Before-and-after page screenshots
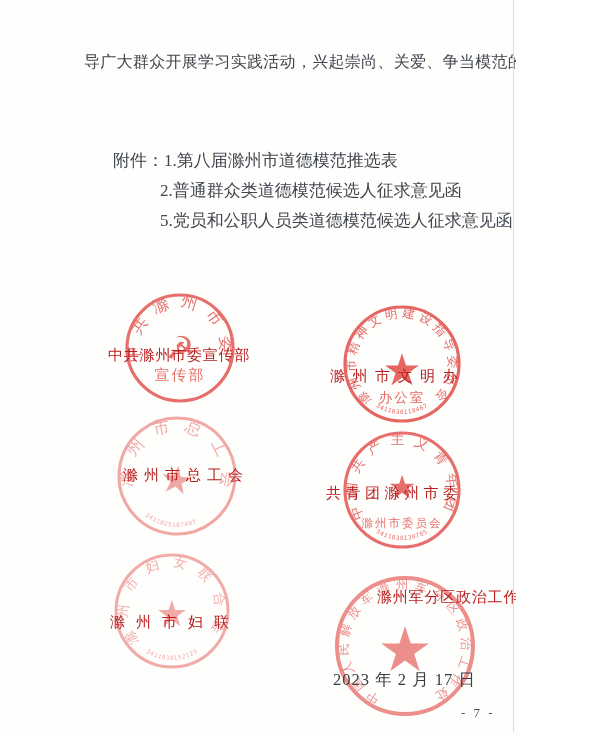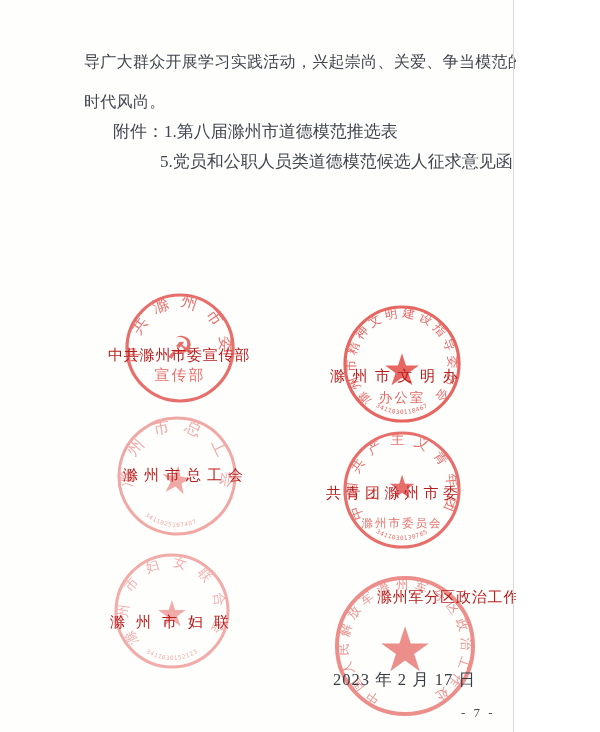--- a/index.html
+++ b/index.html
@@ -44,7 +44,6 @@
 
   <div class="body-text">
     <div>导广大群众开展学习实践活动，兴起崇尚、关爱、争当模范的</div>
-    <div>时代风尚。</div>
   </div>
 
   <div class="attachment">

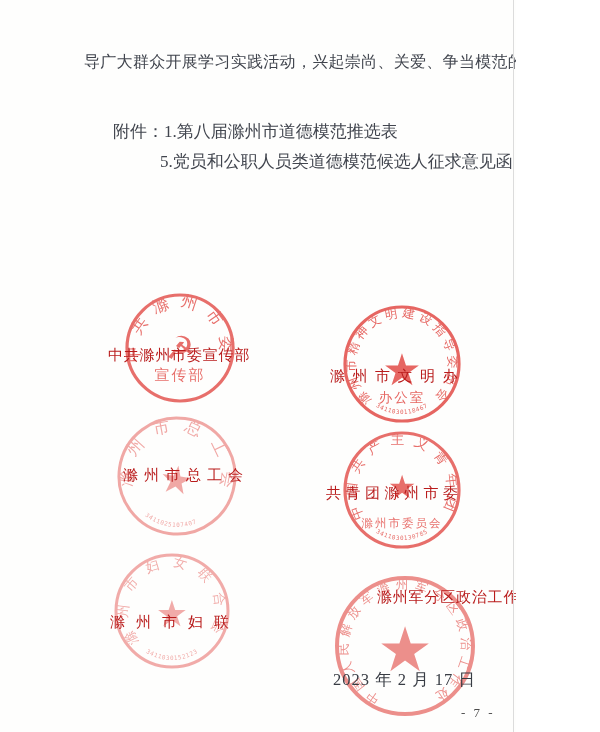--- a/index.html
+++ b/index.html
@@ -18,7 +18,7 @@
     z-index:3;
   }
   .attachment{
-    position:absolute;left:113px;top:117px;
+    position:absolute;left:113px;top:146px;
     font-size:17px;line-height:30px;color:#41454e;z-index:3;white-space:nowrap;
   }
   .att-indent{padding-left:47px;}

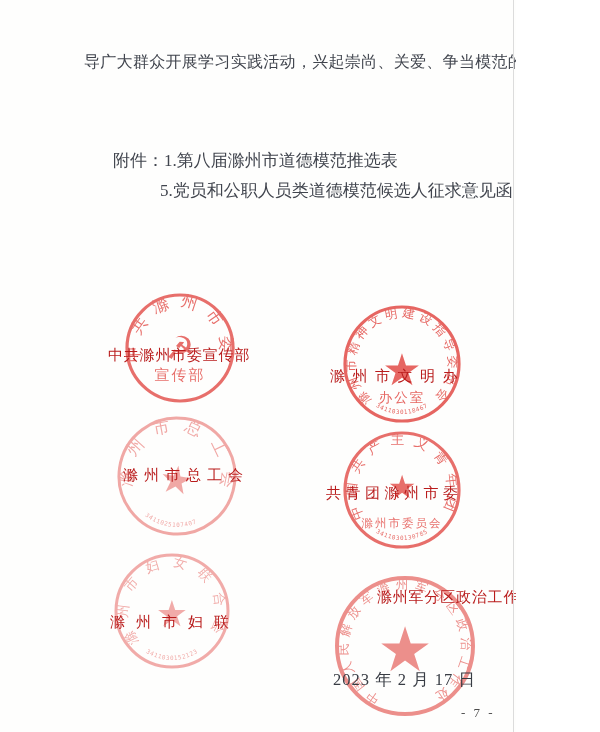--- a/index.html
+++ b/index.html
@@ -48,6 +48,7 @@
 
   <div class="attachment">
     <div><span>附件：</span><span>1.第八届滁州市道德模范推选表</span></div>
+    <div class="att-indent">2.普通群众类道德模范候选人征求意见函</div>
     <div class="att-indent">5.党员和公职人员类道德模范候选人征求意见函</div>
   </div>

# Exercise instructions
For each entry, copy the text exactly and leave out any image it carries.

# Output
--- a/index.html
+++ b/index.html
@@ -44,7 +44,6 @@
 
   <div class="body-text">
     <div>导广大群众开展学习实践活动，兴起崇尚、关爱、争当模范的</div>
-    <div>时代风尚。</div>
   </div>
 
   <div class="attachment">

--- a/index.html
+++ b/index.html
@@ -18,7 +18,7 @@
     z-index:3;
   }
   .attachment{
-    position:absolute;left:113px;top:117px;
+    position:absolute;left:113px;top:146px;
     font-size:17px;line-height:30px;color:#41454e;z-index:3;white-space:nowrap;
   }
   .att-indent{padding-left:47px;}

--- a/index.html
+++ b/index.html
@@ -48,6 +48,7 @@
 
   <div class="attachment">
     <div><span>附件：</span><span>1.第八届滁州市道德模范推选表</span></div>
+    <div class="att-indent">2.普通群众类道德模范候选人征求意见函</div>
     <div class="att-indent">5.党员和公职人员类道德模范候选人征求意见函</div>
   </div>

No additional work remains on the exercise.